山形にすむぼくのじいちゃんは、ちょっと不思議な人で、なんでも自分でつくってしまえる。大河という名前をつけてくれたのもじいちゃんだ。5月の休みに、ぼくととうさんは、じいちゃんちにいくことになった。山あいにある田んぼの田植えを手伝うのだ。にゅるっと弾力のある田んぼの泥、月山の残雪にあらわられる田植え馬、若葉の緑のにおい。じいちゃんが教えてくれることを、ぼくは身体いっぱいで見て聞いて感じたーー。
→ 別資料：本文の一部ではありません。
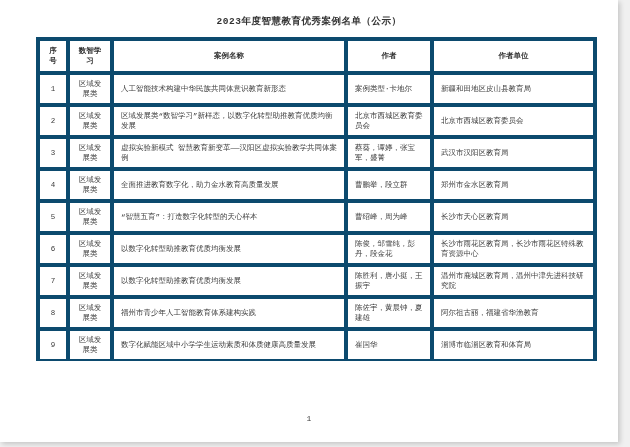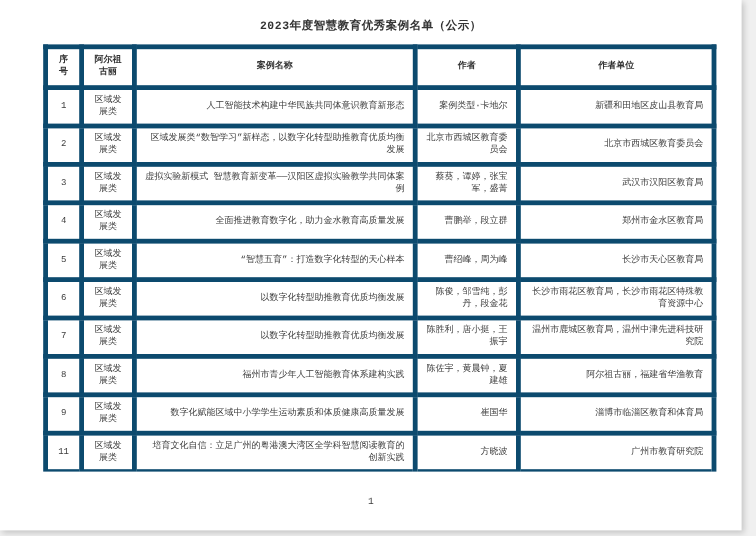"阿尔祖古丽" th { text: 阿尔祖古丽 -> 数智学习 }
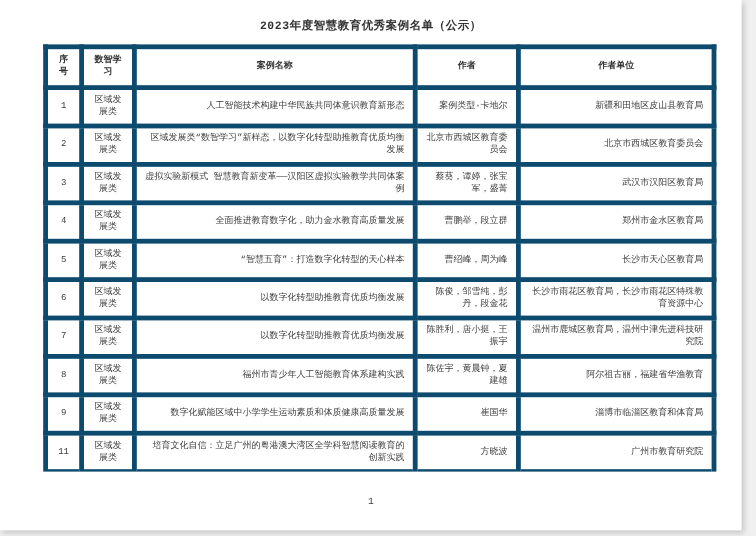"人工智能技术构建中华民族共同体意识教育新形态" td.cell-left { text-align: right -> left }
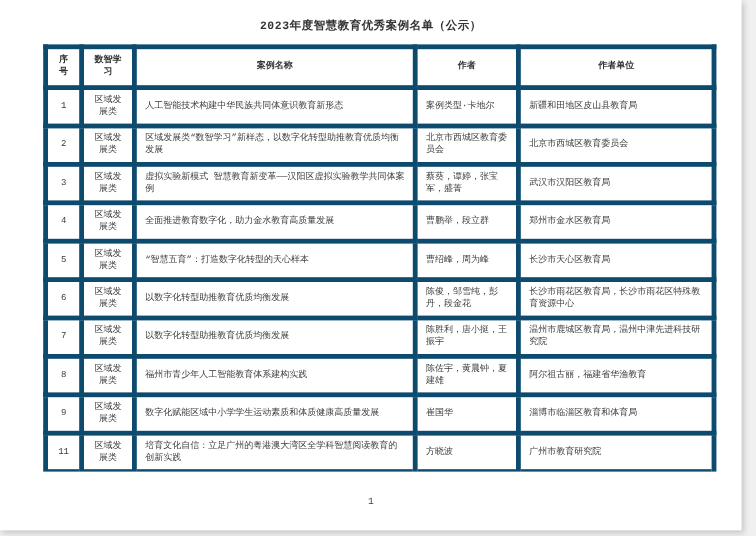"11" tr { html: <tr> <td>11</td> <td>区域发展类</td> <td>培育文化自信：立足广州的粤港澳大湾区全学科智慧阅读教育的创新实践</td> <td>方晓波</td> <td>广州市教育研究院</td> </tr> -> none }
春、夏、秋と、祖父のすむ山形を訪れるぼくの目を通して、自然の雄大さと、家族のいとなみが、みずみずしく描きだされる。

書評

じいちゃんの小さな贈り物 2025年10月15日発行
 父は十数年前より緑内障という目の病気になり、次第に視力を失いました。玄関に立って「今日は霧がでているのか」とよくいったものですが、そのころから認知症も患い徐々に進行してきました。
 老々介護で母はがんばっていましたが、今年の春に背骨の圧迫骨折でしばらく入院をよぎなくされ、とうとう父は施設のお世話になることになりました。
 視力が悪くなり、ひとりで歩くのもおぼつかなくなったころだったでしょうか、私は父の話を書いてみたいと思うようになりました。
『山の神の使い』は、書き始めた時「ぼくのじいちゃん」というタイトルでした。父のことを孫の視点で書けば、どんな物語になるだろうか……。
孫の名まえは大たい河が というのですが、この名をつけてくれたのはじいちゃんという設定です。じいちゃんは、山形の山の中に暮らしていて、これまで百姓をしてきました。大河は関東に住んでいます。
 目が悪くなると、じいちゃんの息子三兄弟が農作業を手伝いに来ます。大河はその手伝いに便乗するわけです。
 大河は田植えと稲刈りに加え、夏休みはひとりで山形を体験します。私は大河にじいちゃんと出会って(小さいころから山形に来てはいたのでしょうが)じいちゃんを感じとり、好きになってほしいなあと思いました。
 じいちゃんから感じたものが今はわからなくとも、心のどこかに小さな贈り物のように残っていてほしいな、というのが私の願いでした。その贈り物はいつか、これから生きていく大河の、ちっぽけでもささやかでも糧になればよいと思いました。
 両親が老いて病になる。それは自然の摂理でいかんともしがたいことでしょう。そういう悲しみがあることを、私も気がつきました。ただ『山の神の使い』では、その悲しみをほんのちょっぴりしか書きませんでした。
 父は目が見えなくなってしまいましたが、今まで培ってきた人生をひっさげて暮らしてきました。大河はじいちゃんの美しさや、生きることのおもしろさ、不思議さを感じてくれたのではないかと、私は信じています。読者にもそれが少しでも伝われば、どんなにいいでしょう。
 大河のところにもいつか、悲しみはやってくるのでしょうが、じいちゃんがくれた小さな贈り物を胸の中に持っていれば、悲しみは乗り越えていけるのではないかと思っています。
「大河よ、そうであれ!」と、願いたいものです。